5

I've written an algorithm that does multiple single precision operations in parallel using Intel intrinsic functions. The result of each iteration of my algorithm is the number of nonzero entries in a single 256 bit vector (__m256).

For example:

 00000000  FFFFFFFF  00000000  00000000  00000000  FFFFFFFF  FFFFFFFF  FFFFFFFF

where the result of the iteration is 4.

What is the fastest way to count the number nonzero entries in the vector?

Currently I'm doing something like this:

float results[8];
_mm256_storeu_ps(results, result_vector);

int count = 0;
for (uint32_t idx = 0; idx < 8; ++idx)
{
    if (results[idx] != 0)
    {            
        ++count;
    }
}

This approach works just fine but I wonder if there is a more efficient way to do it, perhaps one that doesn't involve a store.

Paul R
  • 208,748
  • 37
  • 389
  • 560
Dave
  • 427
  • 4
  • 14
  • Are the non-zero entries guaranteed to be `0xFFFFFFFF`? If so, one idea would be to AND with a mask to isolate the least significant bit in each 32-bit section, then apply sum of absolute differences. – njuffa Nov 14 '17 at 17:23
  • 3
    Or just compare with zero (`_mm256_cmp_ps`), extract the bit mask (`_mm256_movemask_ps`) and use `popcnt` to count the bits ? Three instructions. – Paul R Nov 14 '17 at 17:37
  • 2
    If they're already 0 / 0xFFF... (i.e. the result of a compare) you can skip the `cmpps` step and just movemask / popcnt. – Peter Cordes Nov 14 '17 at 18:17
  • 1
    @PaulR I was unaware of the movemask intrinsic; that + popcnt works perfectly, thanks! – Dave Nov 14 '17 at 18:24
  • 1
    @PeterCordes yes, the results end up either 0 or all 0xF so no need for a compare – Dave Nov 14 '17 at 18:24
  • If the code in the question is itself within a loop, you may want to accumulate several results in vector registers using `vpsubd` into an accumulator (using sub on `0xFFFFFFFF` results in adding 1). This is the cheapest way on a per-vector basis since it's only 1 uop, 1 cycle latency and 3/cycle throughput. Every few iterations you can then use `vmovmsk` to collect the results into an integeger register and use `popcnt` or whatever. – BeeOnRope Nov 14 '17 at 23:50

1 Answers1

9

The hardware popcnt instruction is your best bet here.
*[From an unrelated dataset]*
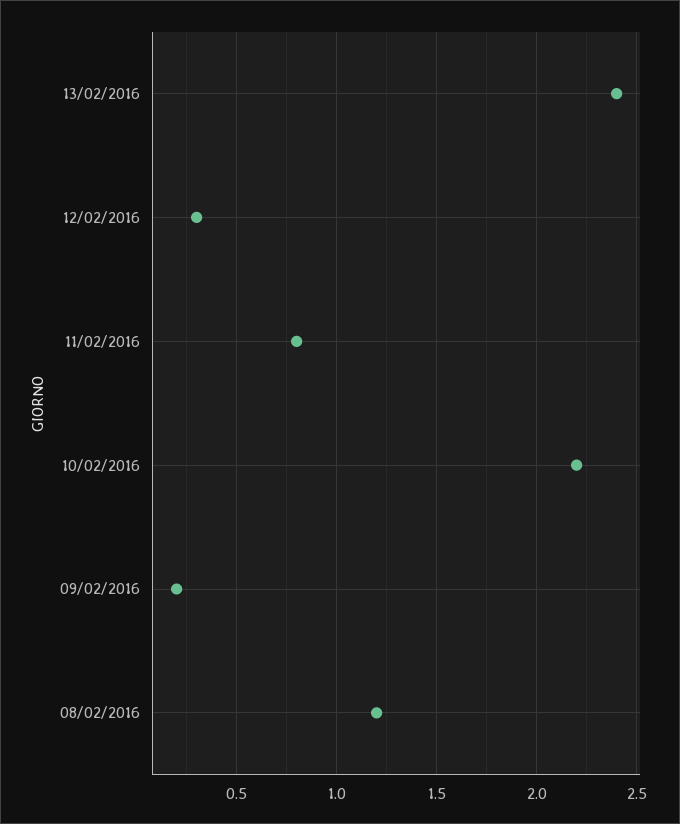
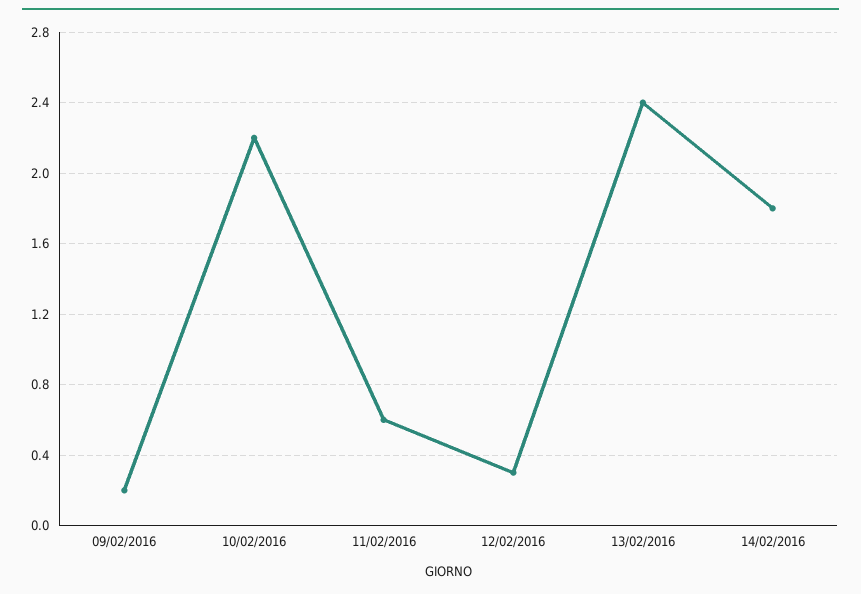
11/02/2016: 0.8 -> 0.6
08/02/2016: 1.2 -> none
14/02/2016: none -> 1.8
It's fast, and vmovmskps is also very efficient for giving you the high bit of each element as an integer bitmask. (compare / movemask is a standard way to branch on a vector compare result, or use it to index a lookup table of shuffle masks).

movemask / popcnt can be useful when left-packing, to increment a destination pointer by the number of elements you stored (after shuffling).

#include <immintrin.h>

// use only with compare-results.
// or to count elements with their sign-bit set
unsigned count_true(__m256 v) {
    unsigned mask = _mm256_movemask_ps(v);
    return _mm_popcnt_u32(mask);
}

popcnt has a separate feature-bit from AVX, so in theory there could be a CPU (or virtual machine) with AVX but not hardware popcnt, but in practice I wouldn't worry about it. (popcnt was introduced with SSE4.2, and AVX implies SSE4.2)


Even if you want the result in a vector register for something, vmovmskps / popcnt / movd is probably a better sequence than horizontally adding the 0 / -1 elements with integer adds. That would take 3 shuffle/add steps to reduce 8 elements down to 1, and you'd have a negative sum.

I mostly mention this because treating compare results as integer 0 / -1 is useful in some cases. e.g. to conditionally increment a vector of counters, cmpps / psubd does the trick. (0 + x = x, so the false elements are unchanged.)

Peter Cordes
  • 328,167
  • 45
  • 605
  • 847